PROVIDED MATERIAL:
Content starts

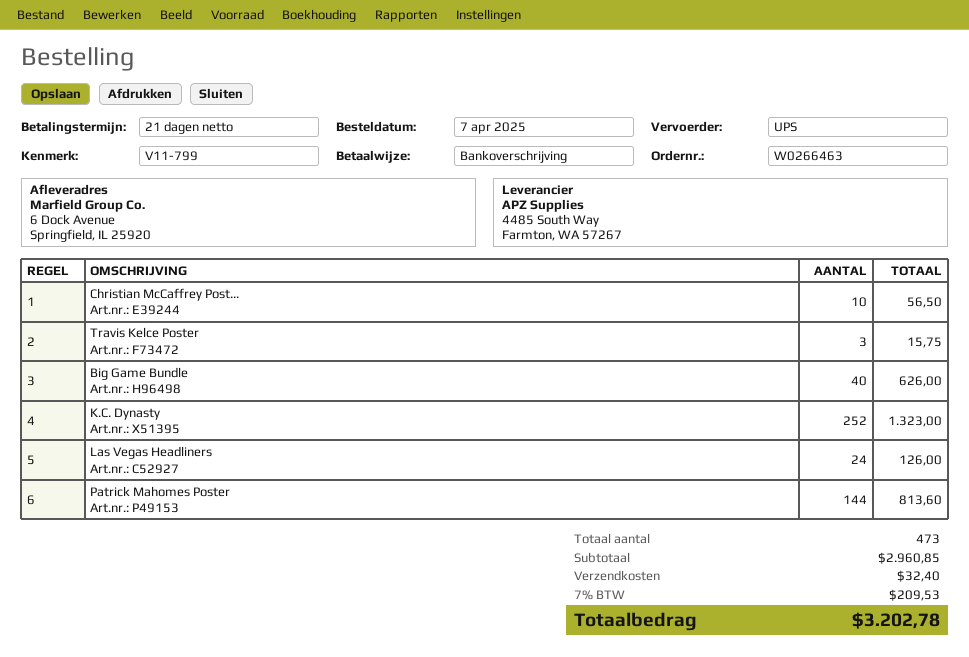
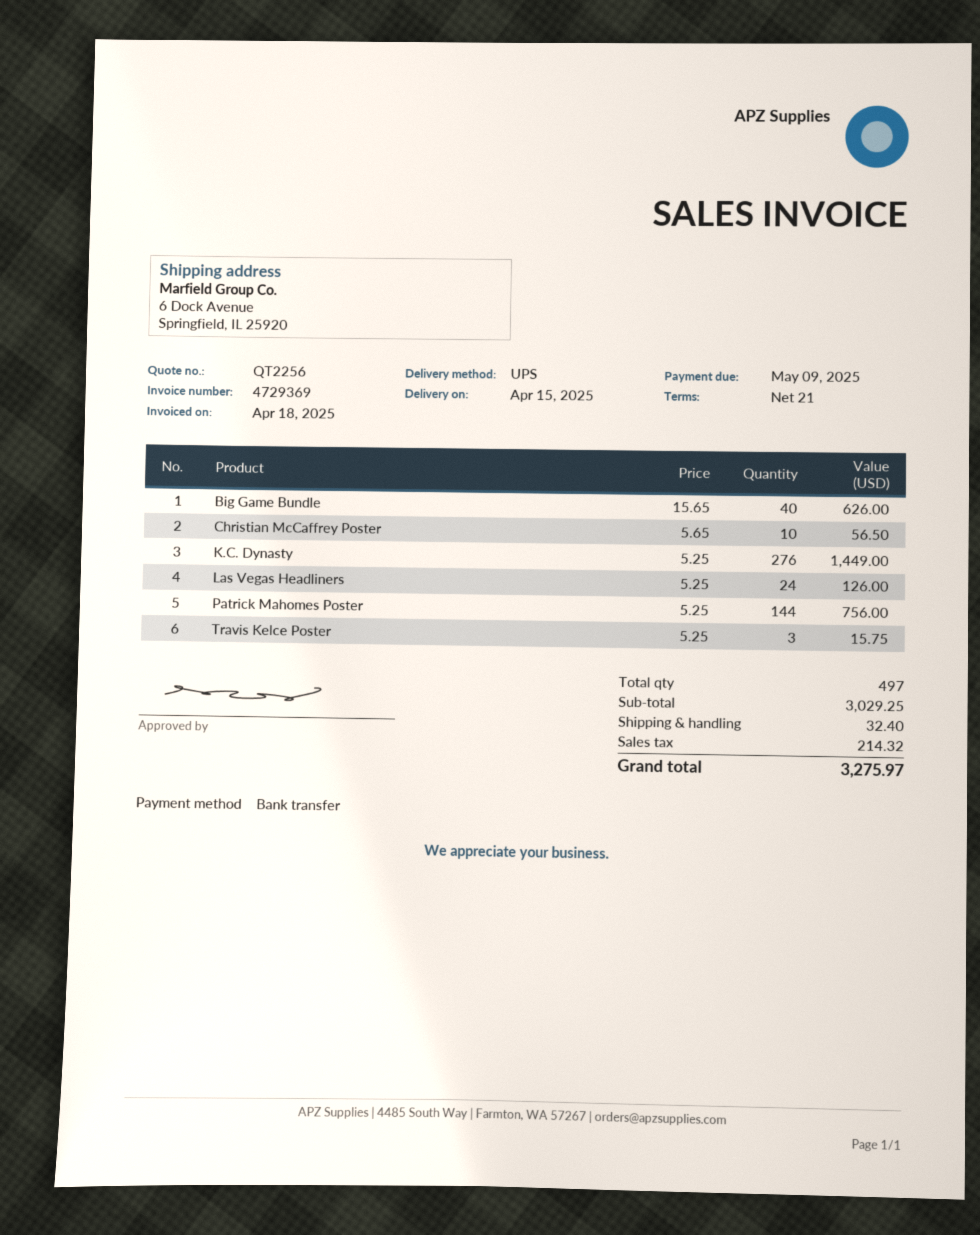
K.C. Dynasty: 252 for 1323.00 -> 276 for 1449.00
Patrick Mahomes Poster: 144 for 813.60 -> 144 for 756.00
total quantity: 473 -> 497
subtotal: 2960.85 -> 3029.25
tax: 209.53 -> 214.32
total: 3202.78 -> 3275.97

Content ends

PROBLEM: Nothing but the records above, exact and without pictures, should appear in the answer.

THE ANSWER:
K.C. Dynasty: 252 for 1323.00 -> 276 for 1449.00
Patrick Mahomes Poster: 144 for 813.60 -> 144 for 756.00
total quantity: 473 -> 497
subtotal: 2960.85 -> 3029.25
tax: 209.53 -> 214.32
total: 3202.78 -> 3275.97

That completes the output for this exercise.